A congenital heart defect is a problem with the structure of the heart. It is present at birth. Congenital heart defects are the most common type of birth defect. The defects can involve the walls of the heart, the valves of the heart, and the arteries and veins near the heart. They can disrupt the normal flow of blood through the heart. The blood flow can slow down, go in the wrong direction or to the wrong place, or be blocked completely. .


Congenital Heart Disease (CHD) is the most common congenital problem in children accounting for nearly 25% of all congenital malformations. The prevalence of CHD within India is approximately 4 cases per 1000 live births. Early recognition of such diseases is of immense importance as clinical presentation and deterioration can lead to sudden collapse. Incidence and prevalence of CHD vary worldwide. In Asia, estimated prevalence is 9.3/1000 live births while estimated total CHD birth prevalence in Europe is significantly higher than in North America (8.2/1000 live births vs. 6.9/100 live births).

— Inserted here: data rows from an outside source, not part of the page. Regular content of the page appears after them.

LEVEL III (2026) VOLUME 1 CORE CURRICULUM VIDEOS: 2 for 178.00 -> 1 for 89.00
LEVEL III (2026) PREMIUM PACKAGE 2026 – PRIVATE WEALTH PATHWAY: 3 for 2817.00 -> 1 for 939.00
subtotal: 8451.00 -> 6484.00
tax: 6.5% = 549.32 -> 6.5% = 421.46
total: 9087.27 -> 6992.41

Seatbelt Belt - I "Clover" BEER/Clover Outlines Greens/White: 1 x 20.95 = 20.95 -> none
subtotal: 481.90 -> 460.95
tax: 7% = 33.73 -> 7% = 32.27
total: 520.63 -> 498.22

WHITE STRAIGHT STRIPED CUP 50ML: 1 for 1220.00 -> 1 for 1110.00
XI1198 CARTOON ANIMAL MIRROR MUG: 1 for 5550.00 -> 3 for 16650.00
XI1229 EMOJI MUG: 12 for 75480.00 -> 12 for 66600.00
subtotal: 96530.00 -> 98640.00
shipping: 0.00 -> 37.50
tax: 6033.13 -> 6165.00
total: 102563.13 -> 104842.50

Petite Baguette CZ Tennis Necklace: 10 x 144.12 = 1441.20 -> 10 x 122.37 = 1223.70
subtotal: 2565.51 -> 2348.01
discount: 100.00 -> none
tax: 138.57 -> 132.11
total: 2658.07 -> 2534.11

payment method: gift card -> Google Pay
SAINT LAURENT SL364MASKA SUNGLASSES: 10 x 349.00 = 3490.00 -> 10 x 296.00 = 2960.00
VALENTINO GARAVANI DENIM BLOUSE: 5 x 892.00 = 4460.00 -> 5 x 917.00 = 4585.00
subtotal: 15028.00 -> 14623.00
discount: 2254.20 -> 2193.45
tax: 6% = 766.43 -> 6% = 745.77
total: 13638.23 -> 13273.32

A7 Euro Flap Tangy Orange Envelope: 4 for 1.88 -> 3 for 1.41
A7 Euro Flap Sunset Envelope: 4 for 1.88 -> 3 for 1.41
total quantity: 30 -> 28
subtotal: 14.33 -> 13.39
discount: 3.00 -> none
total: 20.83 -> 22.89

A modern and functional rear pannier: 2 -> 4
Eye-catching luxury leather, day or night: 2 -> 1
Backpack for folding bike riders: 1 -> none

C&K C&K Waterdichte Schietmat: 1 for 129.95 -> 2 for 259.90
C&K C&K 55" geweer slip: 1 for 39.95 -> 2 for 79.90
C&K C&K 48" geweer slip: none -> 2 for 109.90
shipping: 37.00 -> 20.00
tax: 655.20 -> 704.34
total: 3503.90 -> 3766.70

Heart valve disorders like a narrowing of the aortic valve, which restricts blood flow. Hypoplastic left heart syndrome, where the left side of the heart is underdeveloped. Disorders involving holes in the heart, typically in the walls between the chambers and between major blood vessels leaving the heart, include:


There is no known reason for a child being born with a congenital heart disease. Scientists know that some types of congenital heart defects can be related to an abnormality in the number of an infant's chromosomes, single gene defects, or environmental factors. In most cases, there is no identifiable cause for the heart defect, and they are generally considered to be caused by multifactorial inheritance.

Multifactorial inheritance means that "many factors" (multifactorial) are involved in causing a birth defect. The factors are usually both genetic and environmental, where combinations of genes from both parents, in addition to unknown environmental factors, combine to produce the trait or condition.

Maternal factors and CHD

However, some types of congenital heart defects are known to occur more often when the mother comes in contact with certain substances during the first few weeks of pregnancy, while the baby's heart is developing. Some maternal illnesses and medications taken for these illnesses have been shown to affect the heart's development.

Women who take anti seizure medications may have a higher risk for having a child with congenital heart disease, as do women who take lithium to treat depression. Mothers who have phenylketonuria (PKU). Women with insulin-dependent diabetes (particularly if the diabetes is not well-controlled) or lupus may have a higher risk of having a child with heart defects. Rubella, a virus that most people are immunized against when they received the MMR vaccine, is known to cause birth defects A mother who contracts rubella during her pregnancy has a very significant chance of having a baby with birth defects, including congenital heart disease.

Family history and CHD

In the general population, about 1% of all children are born with congenital heart disease. However, the risk increases when either parent has CHD, or when another sibling was born with CHD.

Some heart defects are considered to have autosomal-dominant inheritance. This means that a parent with the defect has a 50% chance, with each pregnancy, to have a child with the same heart defect, and males and females are equally affected. Similarly, there is also a 50% chance that a baby will not be affected.


Call the doctor immediately if your child has any of these symptoms.

  • A bluish tinge or color (cyanosis) to the skin around the mouth or on the lips and tongue, nails.
  • An increased rate of breathing or difficulty breathing.
  • Poor appetite or difficulty feeding (which may be associated with color change)
  • sweating while feeding.
  • failure to thrive (failure to gain weight or weight loss).
  • decreased energy or activity level prolonged or unexplained fever.

Signs and symptoms for CHDs depend on the type and severity of the particular defect. Some defects might have few or no signs or symptoms.


Some CHDs may be diagnosed during pregnancy using a special type of ultrasound called a fetal echocardiogram, which creates ultrasound pictures of the heart of the developing baby. However, some CHDs are not detected until after birth or later in life, during childhood or adulthood. If a pediatrician suspects a CHD may be present, the baby can be referred to a cardiac pediatrician and get several tests (such as an echocardiogram) to confirm the diagnosis.

Treatment for CHDs depends on the type and severity of the defect present. Some affected infants and children might need one or more surgeries to repair the heart or blood vessels. Some can be treated without surgery using a procedure called cardiac catheterization. A long tube, called a catheter, is threaded through the blood vessels into the heart, where a doctor can take measurements and pictures, do tests, or repair the problem. Sometimes the heart defect can’t be fully repaired, but these procedures can improve blood flow and the way the heart works.

Living with a CHD

As medical care and treatment have advanced, infants with CHDs are living longer and healthier lives. Many children with CHDs are now living into adulthood. Many people with a CHD lead independent lives with little or no difficulty

People with a CHD need routine checkups with a cardiologist (heart doctor) to stay as healthy as possible. They also might need further operations after initial childhood surgeries. It is important for people with a CHD to visit their doctor on a regular basis and discuss their health, including their specific heart condition, with their doctor.